Pink Peppercorn and Chocolate Sponge Toffee
There's something pretty magical about making sponge toffee. A couple ingredients only are needed and the result is truly addictive, for most anyway. The key moment when you add baking soda to the warm sugary mixture is where the magic moment really happens - the mixture bubbles, agitates and expands. Working quickly, you can then pour the sponge toffee-to-be onto a baking sheet and let is set.
We've opted to top it with some melted dark chocolate and pink peppercorns, a festive touch but also a fantastic way to cut down on the richness of sponge toffee.

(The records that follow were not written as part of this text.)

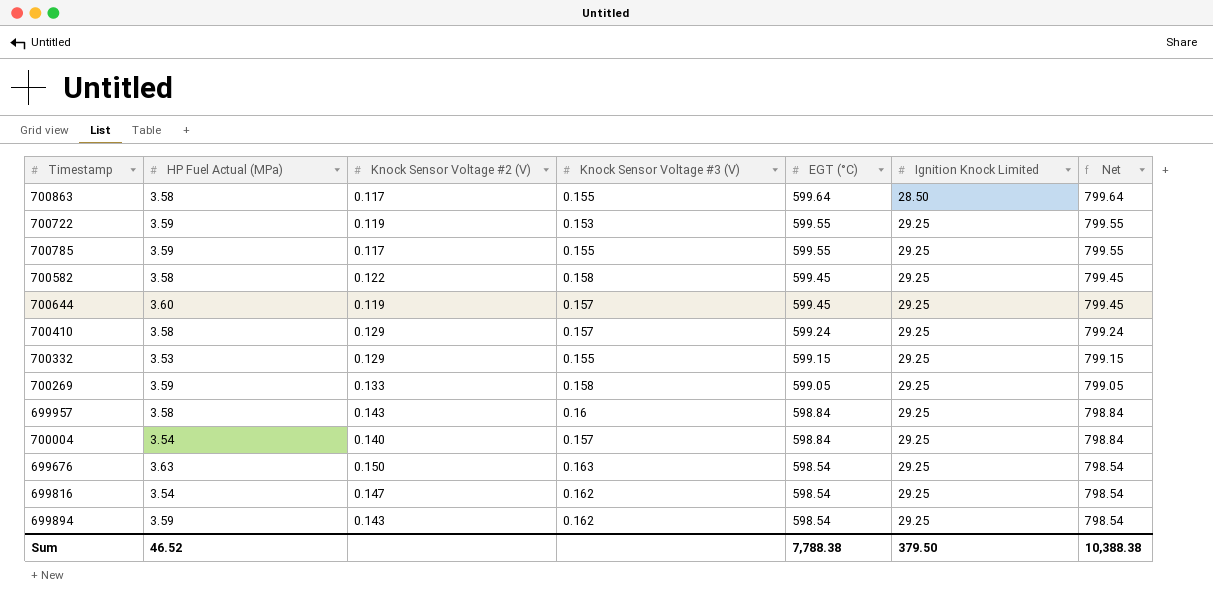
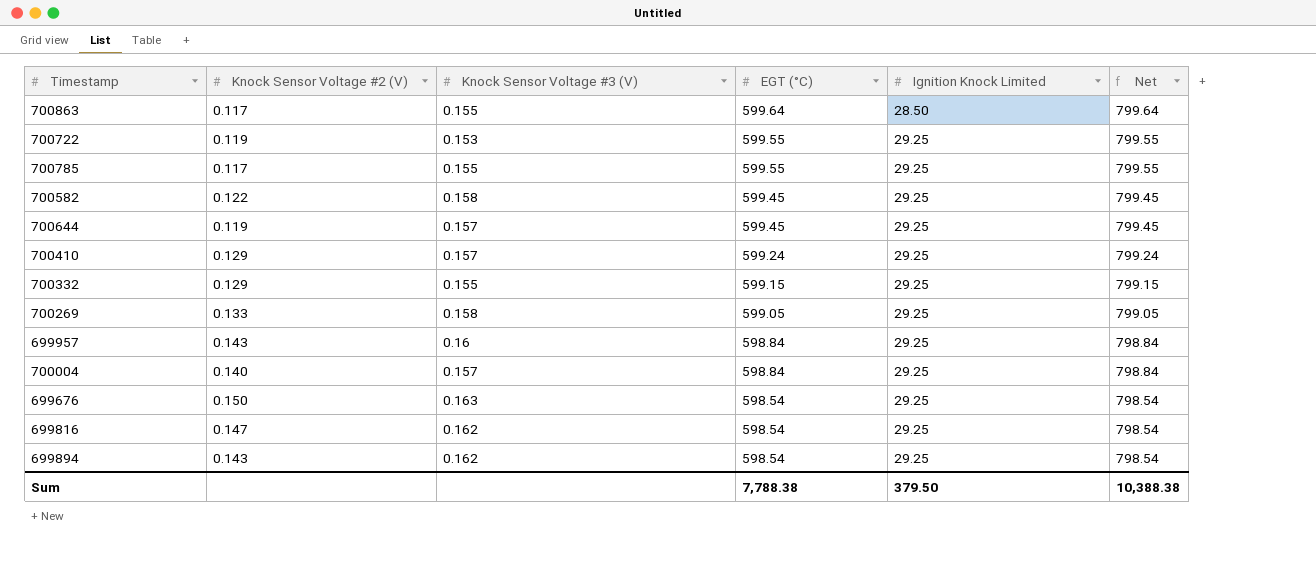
column HP Fuel Actual (MPa) | position: 2 -> none

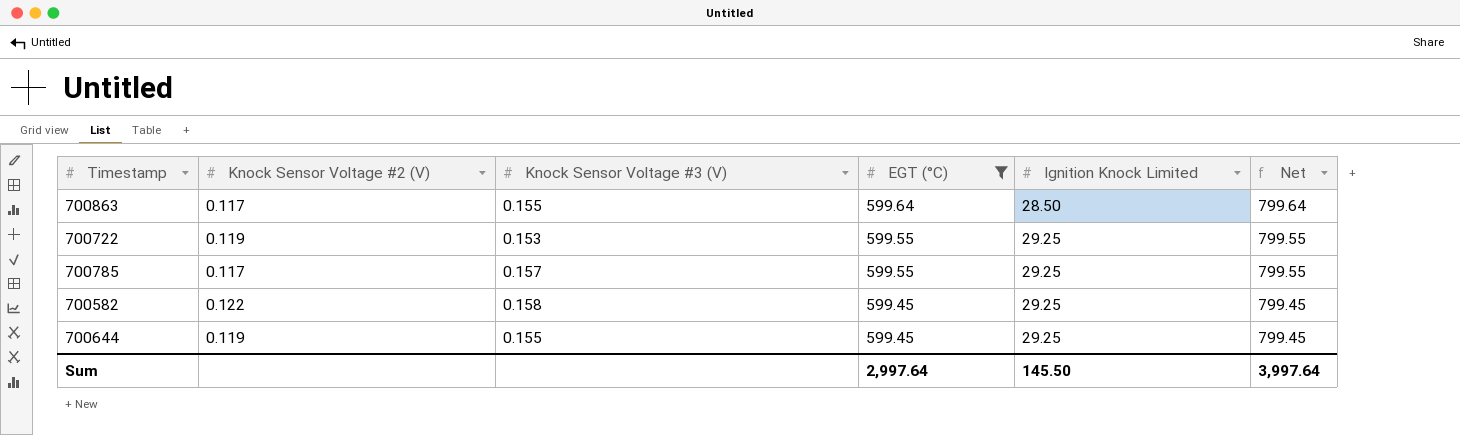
filter: none -> EGT (°C) >= 599.45
700785 | Knock Sensor Voltage #3 (V): 0.155 -> 0.157
700644 | Knock Sensor Voltage #3 (V): 0.157 -> 0.155
Sum | EGT (°C): 7,788.38 -> 2,997.64
Sum | Ignition Knock Limited: 379.50 -> 145.50
Sum | Net: 10,388.38 -> 3,997.64

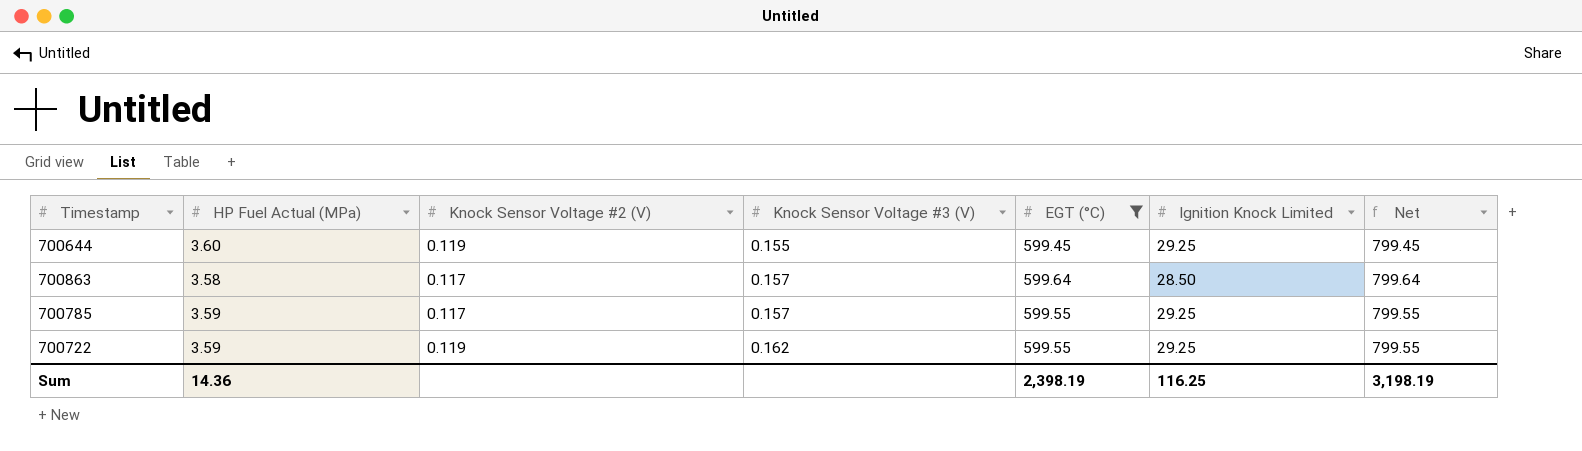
row order: EGT (°C) descending -> Knock Sensor Voltage #3 (V) ascending
column HP Fuel Actual (MPa) | position: none -> 2
row 700582: 0.122 | 0.158 | 599.45 | 29.25 | 799.45 -> none
700863 | Knock Sensor Voltage #3 (V): 0.155 -> 0.157
700722 | Knock Sensor Voltage #3 (V): 0.153 -> 0.162
Sum | EGT (°C): 2,997.64 -> 2,398.19
Sum | Ignition Knock Limited: 145.50 -> 116.25
Sum | Net: 3,997.64 -> 3,198.19

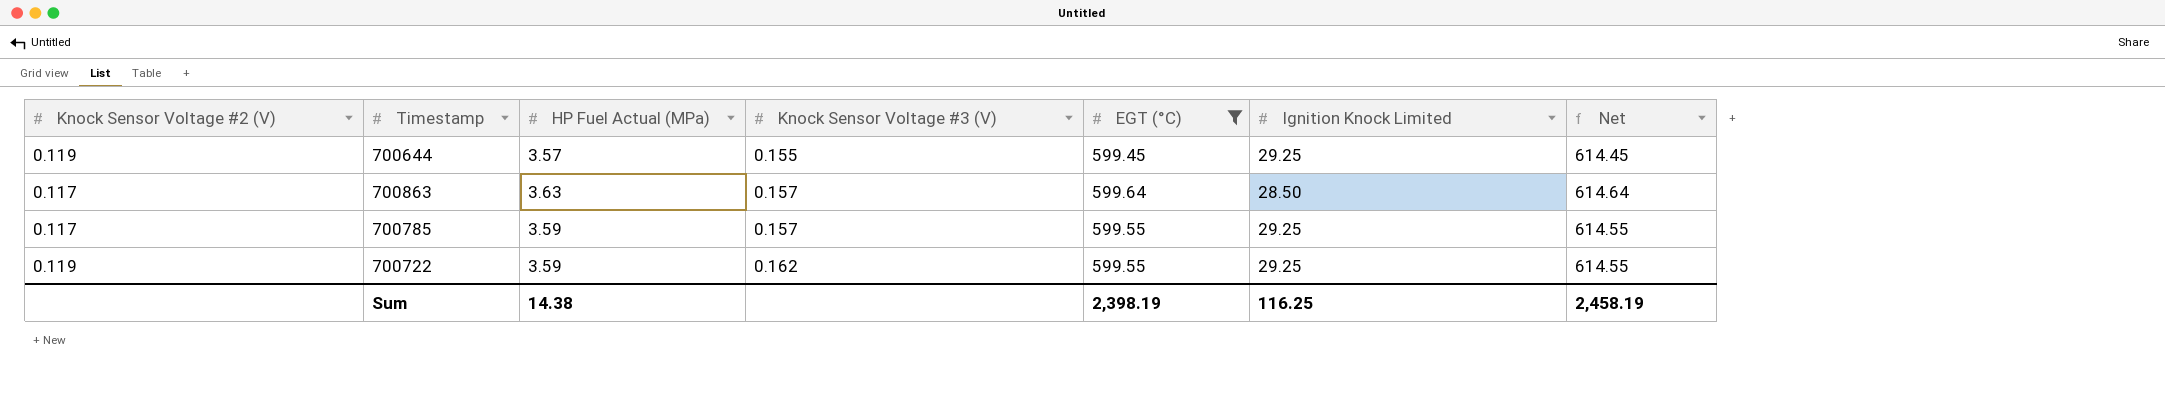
column Knock Sensor Voltage #2 (V) | position: 3 -> 1
column Net | formula: [EGT (°C)] + 200 -> [EGT (°C)] + 15
700644 | HP Fuel Actual (MPa): 3.60 -> 3.57
700863 | HP Fuel Actual (MPa): 3.58 -> 3.63
Sum | HP Fuel Actual (MPa): 14.36 -> 14.38
Sum | Net: 3,198.19 -> 2,458.19

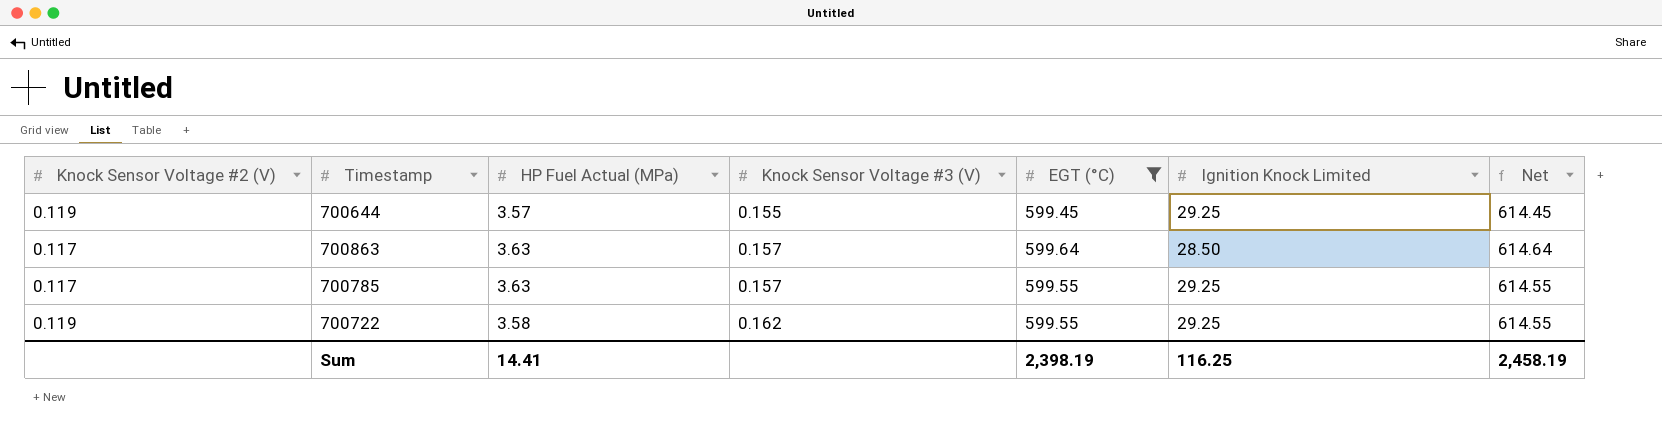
700785 | HP Fuel Actual (MPa): 3.59 -> 3.63
700722 | HP Fuel Actual (MPa): 3.59 -> 3.58
Sum | HP Fuel Actual (MPa): 14.38 -> 14.41

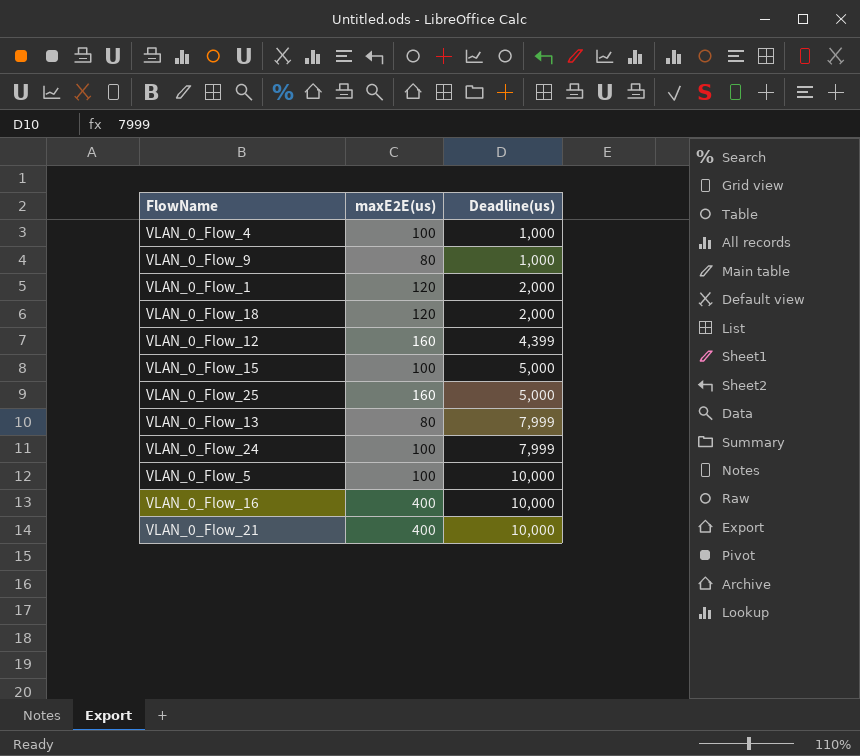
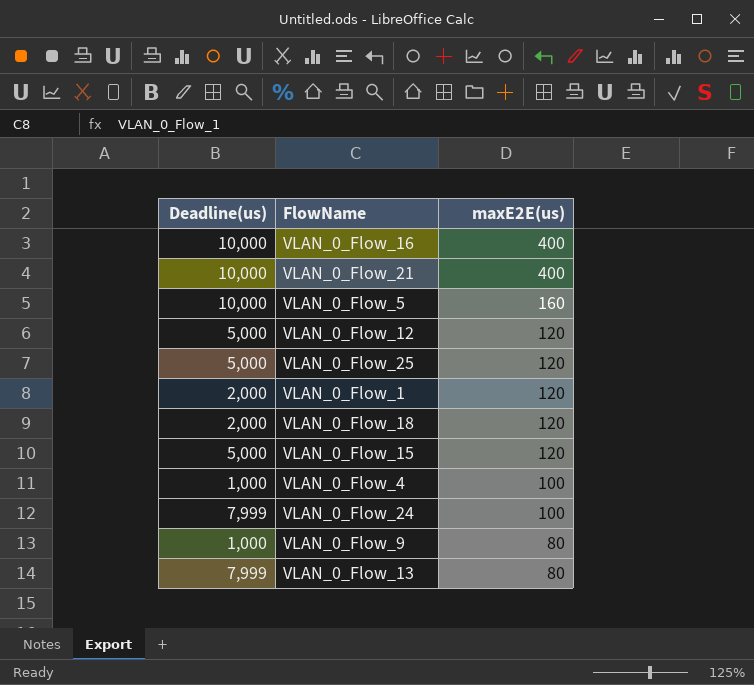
row order: Deadline(us) ascending -> maxE2E(us) descending
column Deadline(us) | position: 3 -> 1
VLAN_0_Flow_5 | maxE2E(us): 100 -> 160
VLAN_0_Flow_12 | Deadline(us): 4,399 -> 5,000
VLAN_0_Flow_12 | maxE2E(us): 160 -> 120
VLAN_0_Flow_25 | maxE2E(us): 160 -> 120
VLAN_0_Flow_15 | maxE2E(us): 100 -> 120

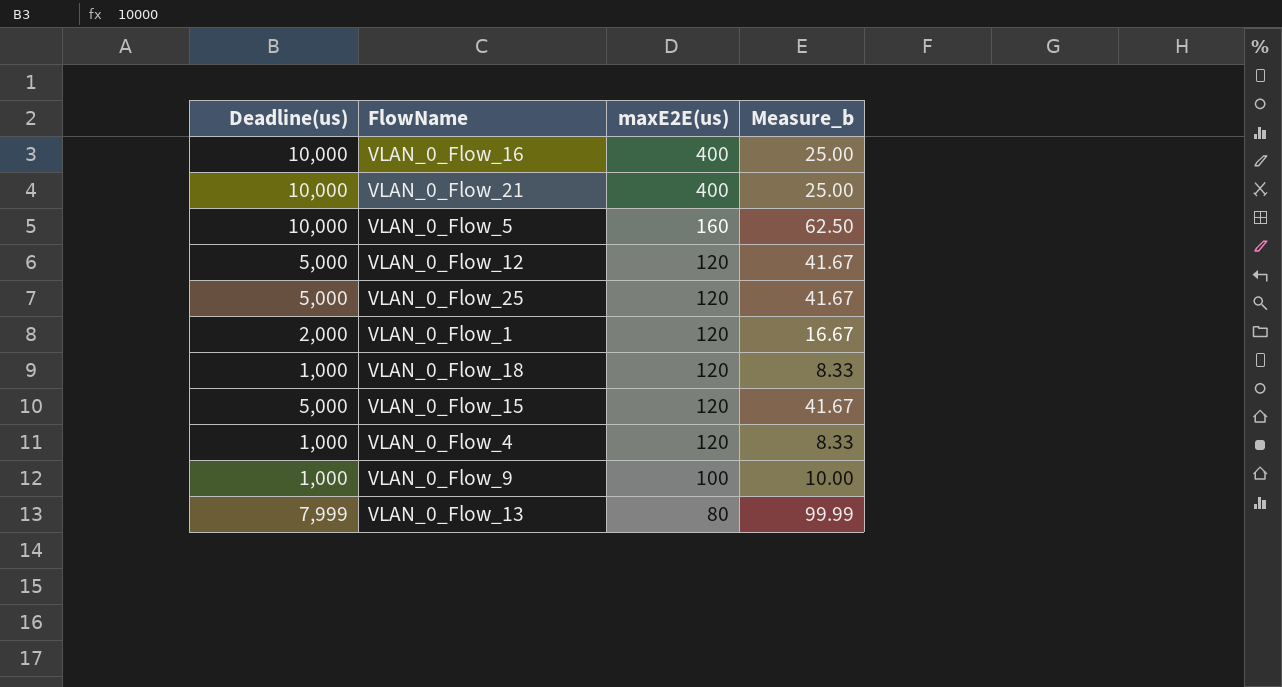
column Measure_b | formula: none -> [Deadline(us)] / [maxE2E(us)]
row VLAN_0_Flow_24: 7,999 | 100 -> none
VLAN_0_Flow_18 | Deadline(us): 2,000 -> 1,000
VLAN_0_Flow_4 | maxE2E(us): 100 -> 120
VLAN_0_Flow_9 | maxE2E(us): 80 -> 100

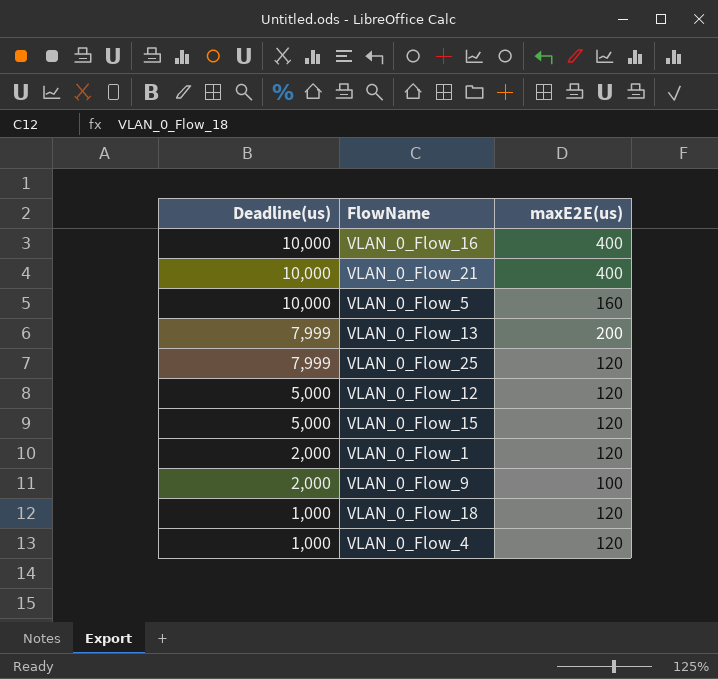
row order: maxE2E(us) descending -> Deadline(us) descending
column Measure_b | formula: [Deadline(us)] / [maxE2E(us)] -> none
VLAN_0_Flow_13 | maxE2E(us): 80 -> 200
VLAN_0_Flow_25 | Deadline(us): 5,000 -> 7,999
VLAN_0_Flow_9 | Deadline(us): 1,000 -> 2,000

Give it a try and let us know what you think! We'll be right here, dreaming of our next batch of this sugary delight.
WHAT YOU'LL NEED
• 1/2 cup granulated sugar
• 1/4 cup corn syrup (white or golden)
• 1-1/2 tsp baking soda • 100g 70% chocolate, melted
• 1/2 tsp pink peppercorn, coarsely chopped
In saucepan, combine sugar and corn syrup. Place over medium heat, making sure not to stir the mixture. Boil the mixture until a candy thermometer reads 300°F (150°C). Immediately remove from heat. Stir in baking soda, making sure not to overstir.
Evenly scrape onto small parchment paper-lined baking sheet. Let stand until mixture has set and is hard to the touch, about 15 minutes.
Spread melted chocolate over top; sprinkle with pink peppercorns.
Refrigerate until chocolate has hardened, about 10 minutes. Using sharp knife, cut into bite-size chunks.